With a significant portion of Australian and New Zealand supply coming from European sources and companies, what happens in Europe last month, impacts Australasian price and volume developments in coming months. Sources: EMGE, IndustryEdge
Global paper market consultants EMGE & Co report on the latest news in the European printing and communication paper market with this written by Iwan le Moine, EMGE’s managing director.
We have just seen European March statistics and they are certainly showing a tighter situation – demand is improved but mainly because it started to fall off a cliff in the last week of March 2020 he said.
“In the UK, it very much feels like Palm are treating customers on an allocation basis with
restricted supplies. On the continent, I have heard the same for Perlen. Langebrugge appears to be taking an extended shut for 3 weeks, and something similar at Sachsen for 2 weeks. These two mill-shuts alone would take out something like 28,000 tonnes. Throw into the mix increased usage this week in the UK for the Royal Funeral … its busy out there.”
PaperNewsprint prices in Europe are historically low, so if mills correct this for whatever reason, it will help them restore some of them back into the black, as well as being in line with rising global fibre costs and paper prices.
Some major mills have now formally asked European buyers for +€75/t (£65/t) for Newsprint and +€60/t (£55/t) for SC/LWC Magazine & Woodfree Papers. That’s what they want (and will say they need to counter rising recovered paper/pulp and transportation/energy costs.
Paper prices will rise, but most risks remain on the downside for paper demand, as it remains fragile at best, and uncertain. EMGE’s view is that fibre costs will soon peak or may already have done so.
Mills have a small window of opportunity to push for price increases while buyers start to panic, stocks drop, and they watch the transition from Covid growth to post-Covid (normal vs 2020-Covid growth). Paper mills can restrict supply for a few weeks now to help push that agenda.
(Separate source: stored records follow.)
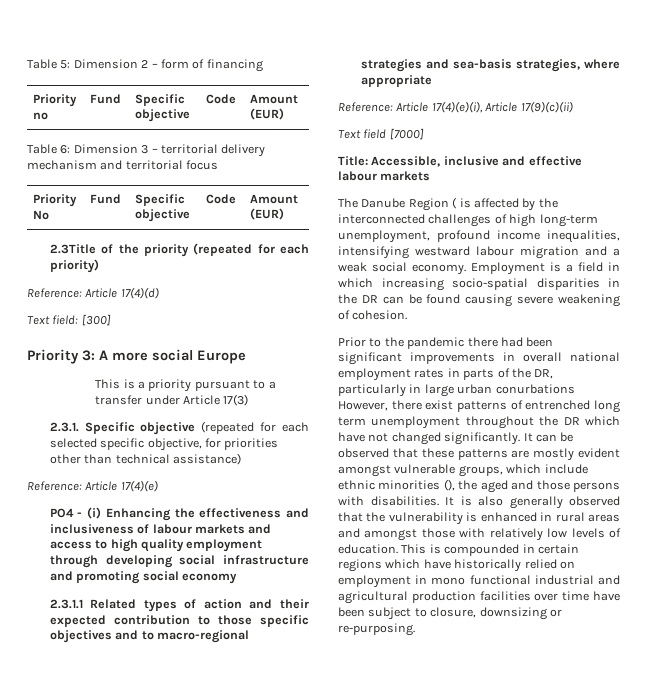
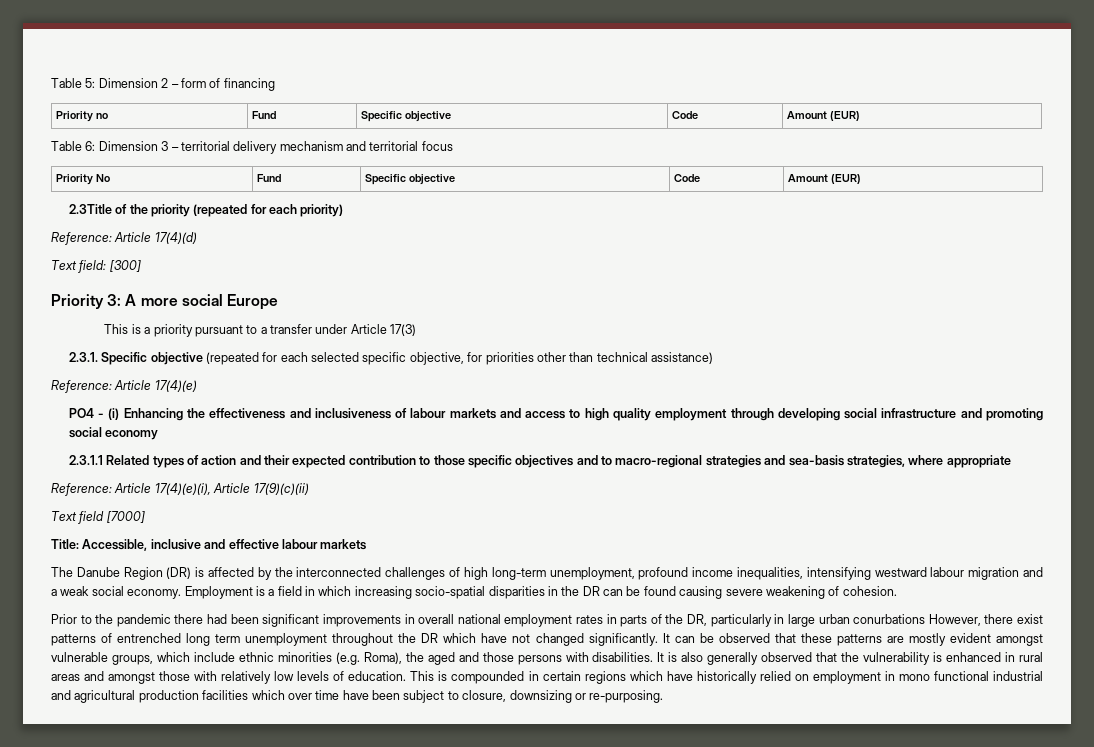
- The Danube Region ( is affected by the interconnected challenges of high long-term unemployment, profound income inequalities, intensifying westward labour migration and a weak social economy.
+ The Danube Region (DR) is affected by the interconnected challenges of high long-term unemployment, profound income inequalities, intensifying westward labour migration and a weak social economy.
- It can be observed that these patterns are mostly evident amongst vulnerable groups, which include ethnic minorities (), the aged and those persons with disabilities.
+ It can be observed that these patterns are mostly evident amongst vulnerable groups, which include ethnic minorities (e.g. Roma), the aged and those persons with disabilities.
- This is compounded in certain regions which have historically relied on employment in mono functional industrial and agricultural production facilities over time have been subject to closure, downsizing or re-purposing.
+ This is compounded in certain regions which have historically relied on employment in mono functional industrial and agricultural production facilities which over time have been subject to closure, downsizing or re-purposing.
When demand returns to “normal” and supply is shown to continue to be too high, operating rates will fall back later this year, unless more capacity is removed permanently.
It is still a far from ideal demand-supply situation, but with a much stronger individual month in March, ongoing container/lead time issues (notwithstanding the Suez clearance), increased European newsprint exports (Q1: +10%), fewer and larger suppliers have stronger control over shipments, delivery times and ultimately, prices.
The end of lockdown in the UK will help, though it’s back to partial Lockdown v3 elsewhere in Europe (France, Germany, etc). In the UK, we can see some economic bounce back already, hopefully supported by a high anti-Covid jab rate. This reprieve remains fragile – and geographically patchy; millions are expected back in the streets and on the beaches across the UK and beyond, as retail and freedom of movement returns.
Another virus/lockdown set-back now would be certainly even more catastrophic.
Back in the paper world, operating rates provide clear evidence that there is still too much paper around (even if some sub-sectors are tight on a single month basis), but it’s heading the right way for mills, just at the right time of the year (in Europe) when negotiations for 2H are heating up.
It also seems the Russo-Malaysian Inter- liner/‘brown newsprint’ strategy is starting to take in Europe too, as at least one big European mill is now following suit.
Certainly, in the UK, where the busier spring, combined with lifting of lockdown measures alongside the Royal funeral, could well see demand improve during a period of international (commodity and paper) price rises, recovered paper shortages, delivery delays and cost issues, as well as clever mill supply management, to enable upward 2H price corrections across Europe.
Our view is that global market pulp prices will correct down soon, and wastepaper prices will hit a ceiling too – and even drop as supply eases with better paper consumption – but the writing now seems firmly on the wall for a 2H price increase. Things are changing all the time, but where I was on the “no change” fence a few weeks ago, I’d now say the momentum has swung and we should expect at least +GB£25-30/t in 2H.
If mills achieve this, we think they will start to be in a better situation. The mood has certainly changed very fast in the marketplace over the past 2-3 weeks and buyers
have moved from being relatively confident (of stable prices at worst), if still a little confused, to apprehensive about the expected rises.